Ashley Barrett’s ‘Faith in Hope’ is a gorgeously crafted 90-second microfilm that manages to fuse spiritual testimony, cinematic grace, and poetic voice into something truly profound. It features Grace Gonzalez, whose presence is soul-bearing.
Told entirely through Gonzalez’s own voice, the film uses her real-life near-death experience – a devastating car accident – as a spiritual pivot. What emerges isn’t trauma-porn or cliché salvation tale, but a distilled moment of divine clarity. Gonzalez speaks not as a preacher, but as a poet in prayer. We see her in quiet devotion, writing in her religious book – a simple image, but potent, echoing the quiet endurance of faith.
Barrett’s direction is delicately attuned. The cinematography is stunning, every shot finely lit and beautifully composed – almost angelic like. There’s no cheap sentiment here. No sermon. Just a woman reborn in silence and sincerity.

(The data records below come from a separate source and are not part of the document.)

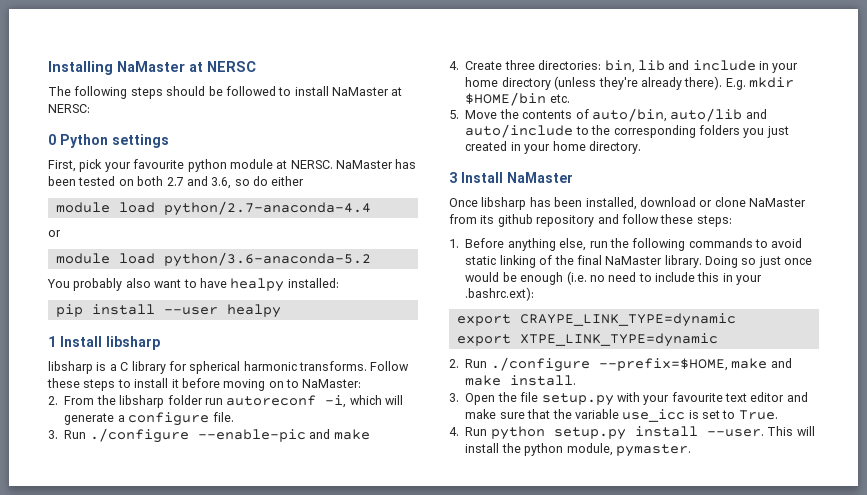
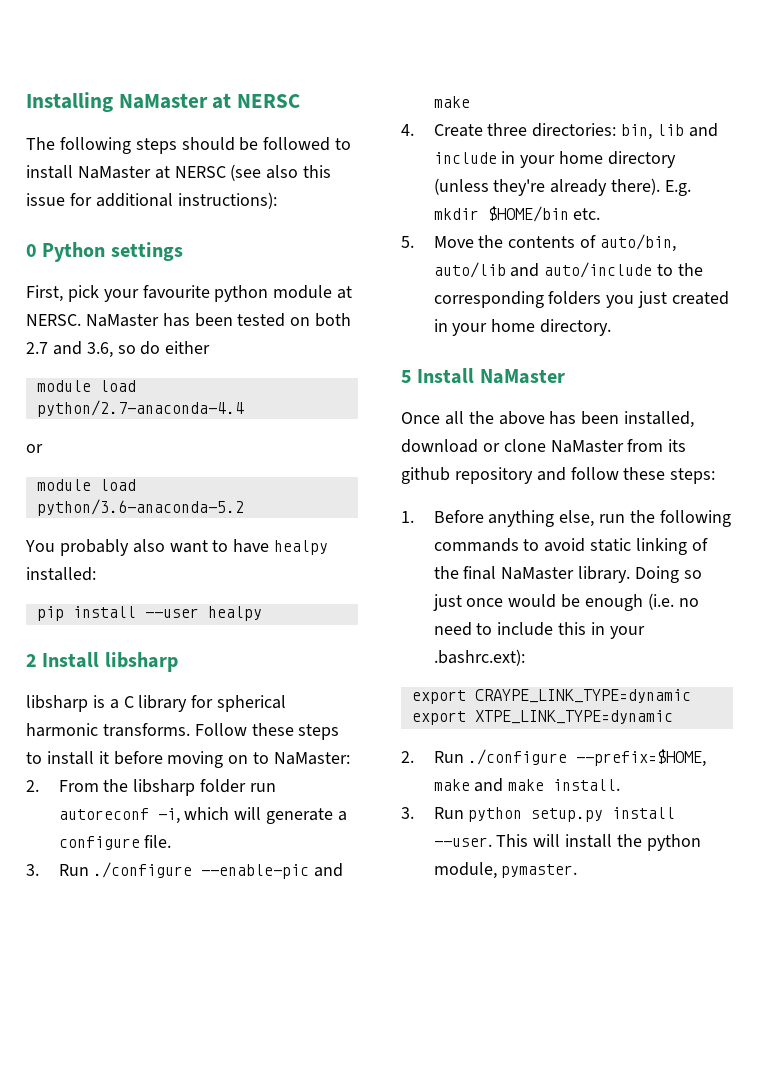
[48,104,90,113] NERSC: -> [174,164,332,181] [26,192,277,209] NERSC (see also this issue for additional instructions):
[48,336,56,347] 1 -> [26,654,37,667] 2
[449,172,457,183] 3 -> [401,370,412,383] 5
[481,197,527,210] libsharp -> [444,411,545,425] all the above
[465,392,808,406] [465,409,778,422] [449,427,459,436] Open the file setup.py with your favourite text editor and make sure that the variable use_icc is set to True. // 4. -> (414, 813) none

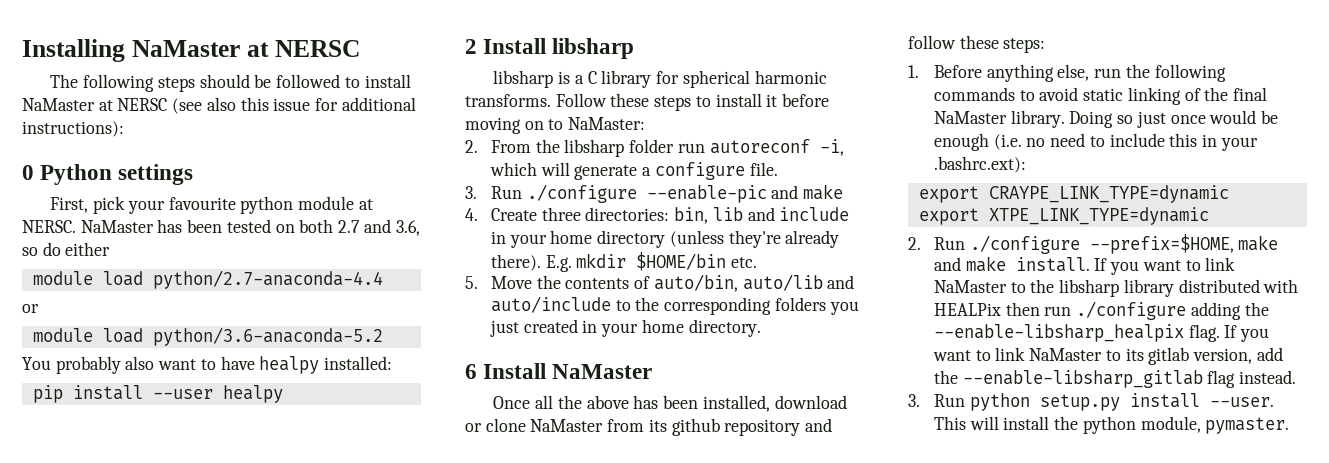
[401,370,412,383] 5 -> [465,364,477,379] 6
(621, 785) none -> [1094,257,1236,275] [933,279,1299,297] [933,301,1269,320] [933,324,1270,342] [932,347,1283,365] [933,370,1297,388] If you want to link NaMaster to the libsharp library distributed with HEALPix then run ./configure adding the --enable-libsharp_healpix flag. If you want to link NaMaster to its gitlab version, add the --enable-libsharp_gitlab flag instead.

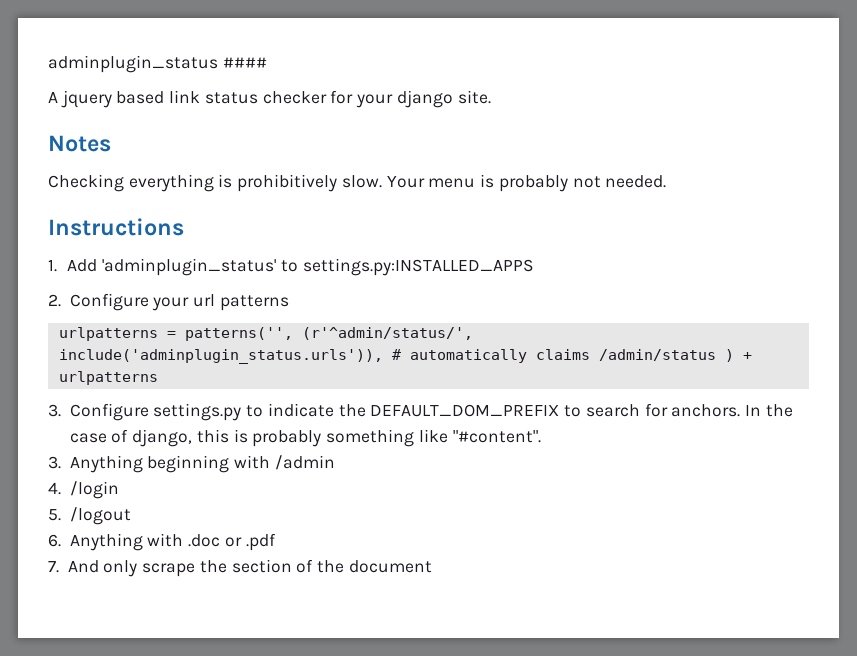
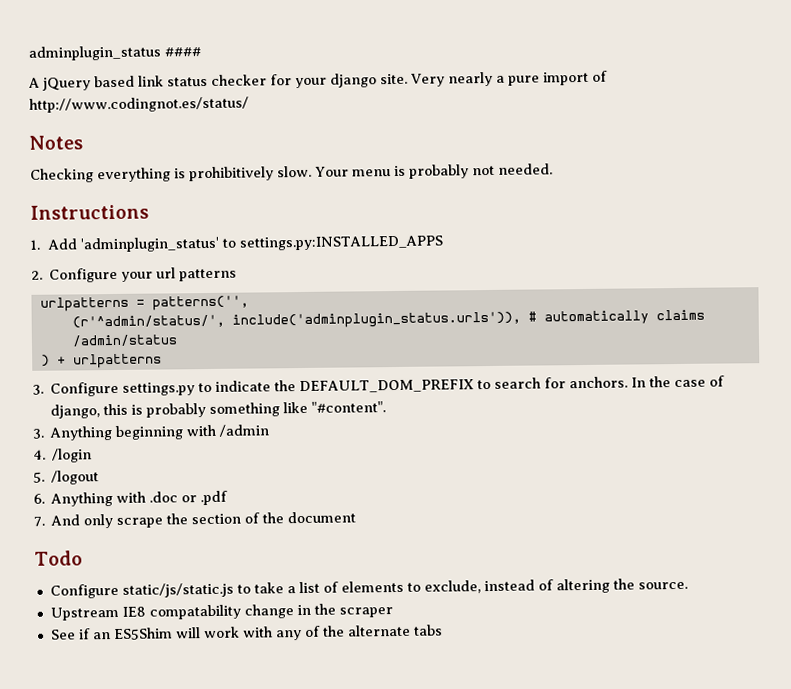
[60,90,112,108] jquery -> [42,77,91,91] jQuery
(491, 97) none -> [410,70,608,87] [29,96,249,113] Very nearly a pure import of http://www.codingnot.es/status/
(293, 334) none -> (249, 303) //
(716, 355) none -> (177, 340) //
(432, 566) none -> [34,550,83,566] [49,578,688,599] [49,603,393,621] [50,624,443,641] // Todo // Configure static/js/static.js to take a list of elements to exclude, instead of altering the source. // Upstream IE8 compatability change in the scraper // See if an ES5Shim will work with any of the alternate tabs

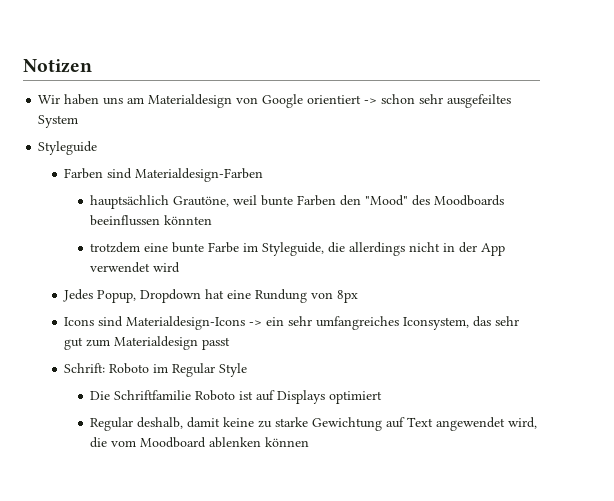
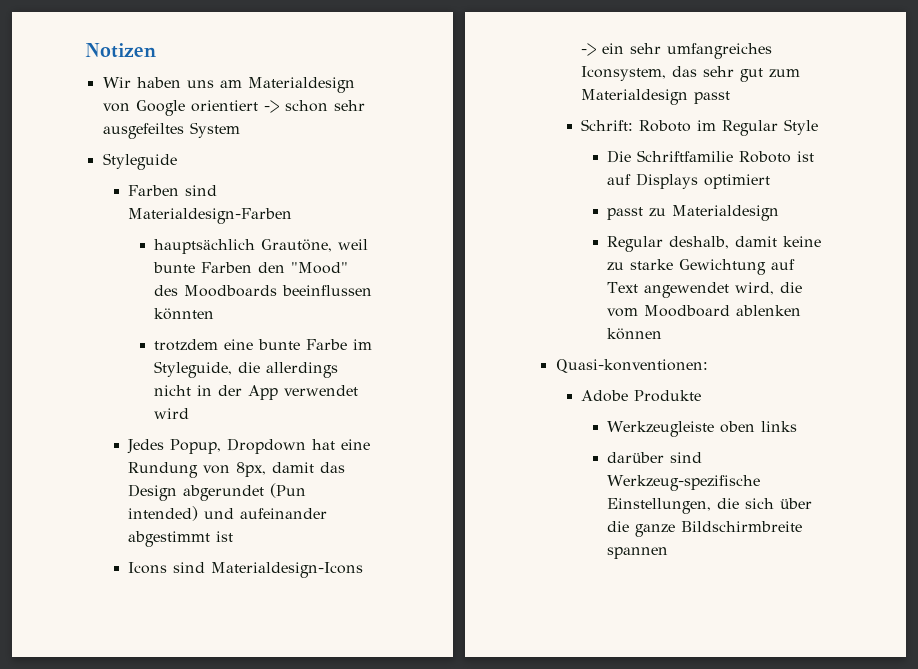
[337,290,359,303] 8px -> [236,462,346,477] [128,483,307,501] [128,506,328,521] [128,531,234,547] 8px, damit das Design abgerundet (Pun intended) und aufeinander abgestimmt ist
(383, 397) none -> [607,205,780,221] // passt zu Materialdesign
(310, 442) none -> [555,359,708,373] [581,390,702,402] [607,421,798,437] [607,452,703,463] [607,475,761,491] [607,498,813,514] [607,521,803,537] [607,547,669,559] // Quasi-konventionen: // Adobe Produkte // Werkzeugleiste oben links // darüber sind Werkzeug-spezifische Einstellungen, die sich über die ganze Bildschirmbreite spannen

The film is religious, unapologetically Christian, yet miraculously universal. You don’t need to believe in Jesus to believe in Grace. Her message is one of hope – utterly human, hauntingly relatable. ‘Faith in Hope’ is a whisper of something bigger, captured in the fragile breath between death and new life. It’s hard to make something this small feel this big. But Barrett and Gonzalez do it. Boldly, humbly, beautifully.